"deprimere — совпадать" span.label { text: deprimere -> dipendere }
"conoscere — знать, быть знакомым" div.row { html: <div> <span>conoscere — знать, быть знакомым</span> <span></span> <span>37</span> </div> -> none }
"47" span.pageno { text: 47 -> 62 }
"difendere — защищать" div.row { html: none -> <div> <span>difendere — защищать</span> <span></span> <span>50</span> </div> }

...

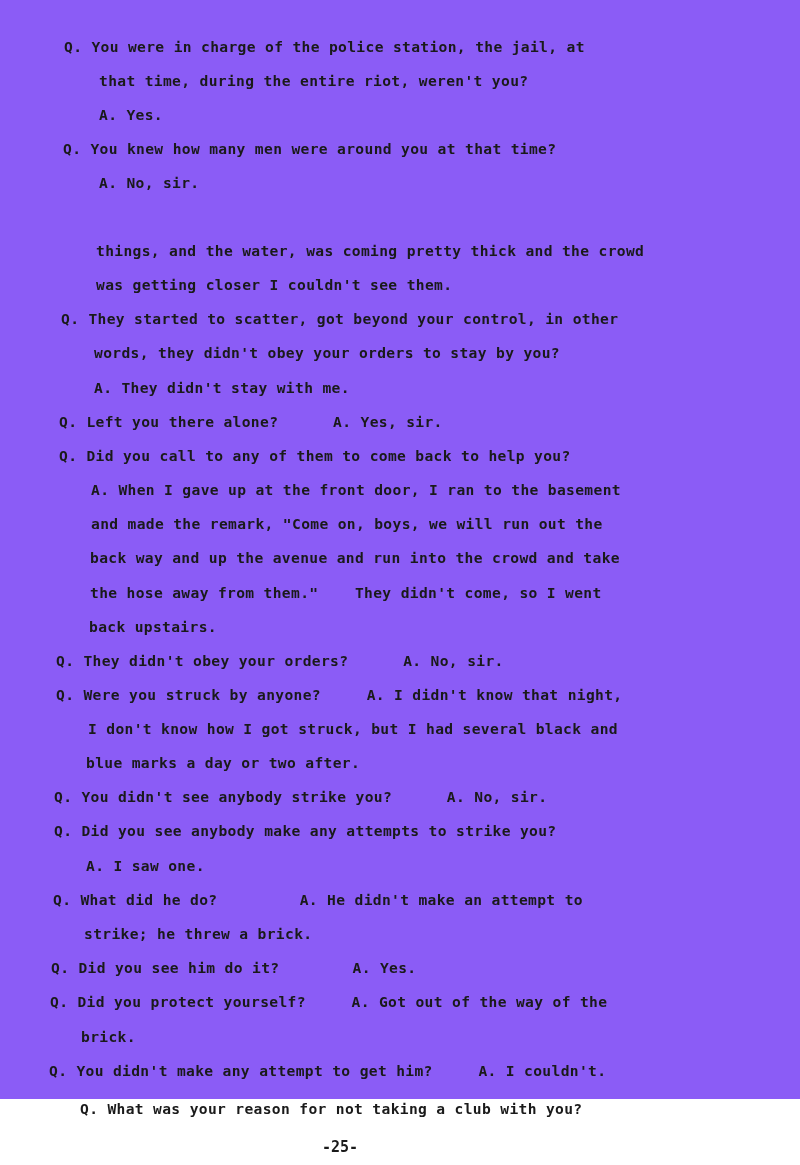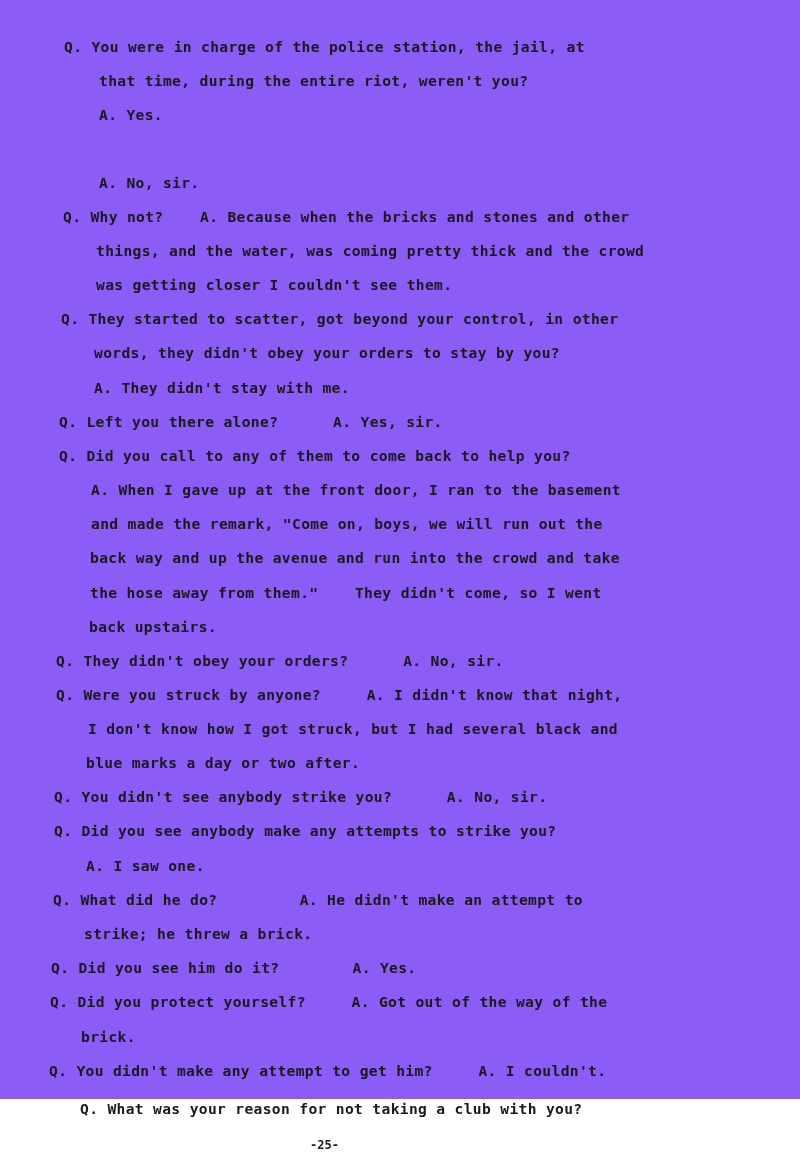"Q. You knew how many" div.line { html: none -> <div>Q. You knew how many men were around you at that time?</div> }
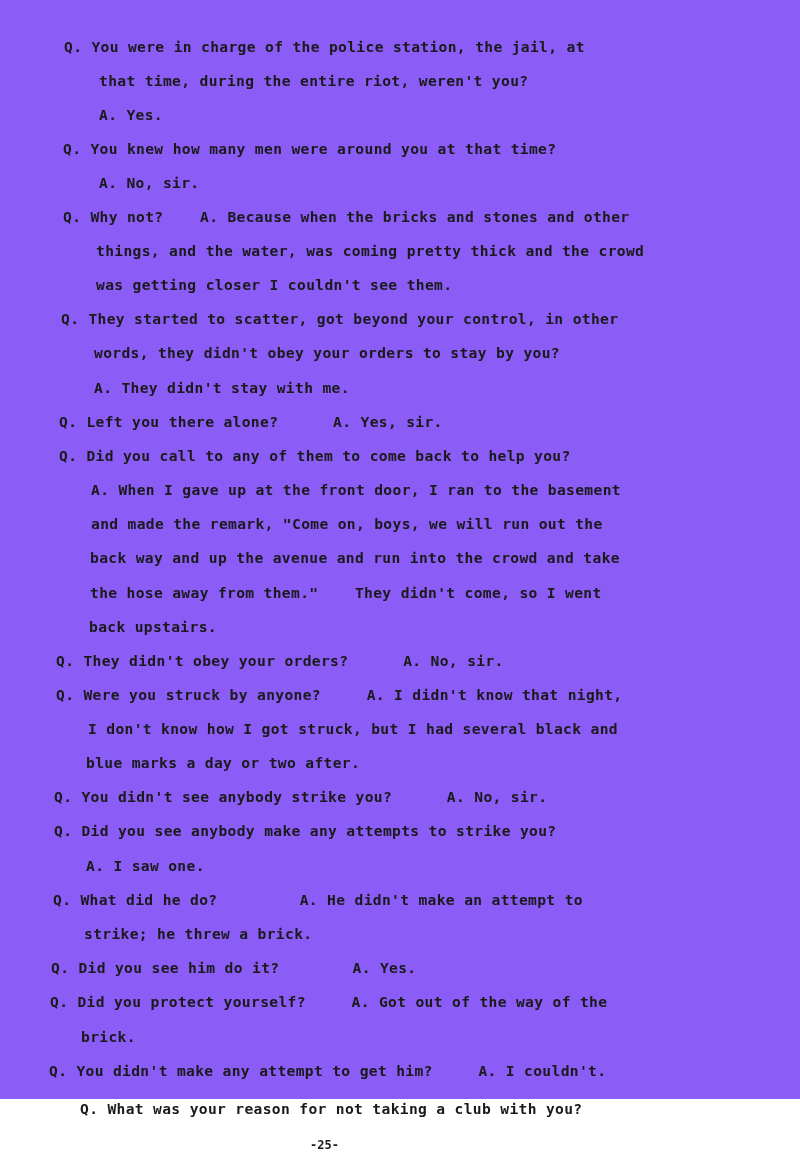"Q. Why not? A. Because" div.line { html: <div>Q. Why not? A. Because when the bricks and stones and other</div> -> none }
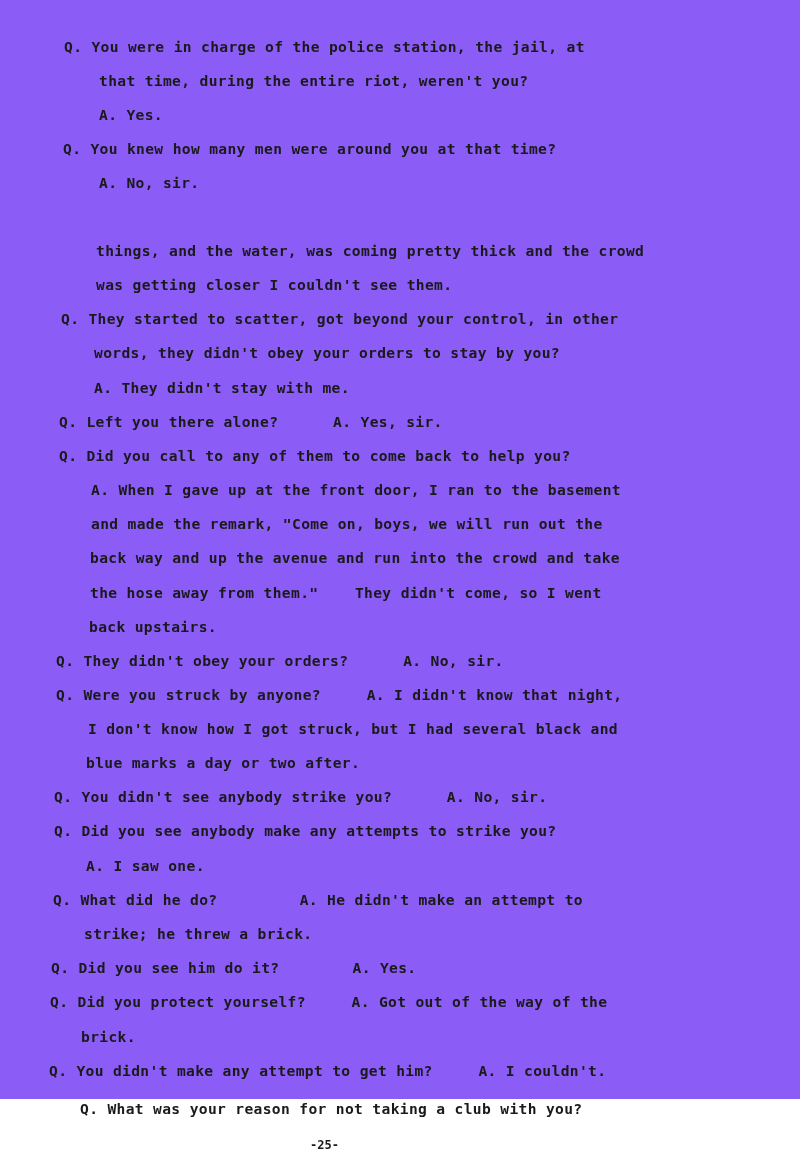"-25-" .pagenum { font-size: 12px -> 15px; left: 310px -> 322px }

### What is being asked
Reproduce only the lines above spanning from the line containing "text: deprimere ->" through the line containing "text: 47 ->", word for word.

### The answer
"deprimere — совпадать" span.label { text: deprimere -> dipendere }
"conoscere — знать, быть знакомым" div.row { html: <div> <span>conoscere — знать, быть знакомым</span> <span></span> <span>37</span> </div> -> none }
"47" span.pageno { text: 47 -> 62 }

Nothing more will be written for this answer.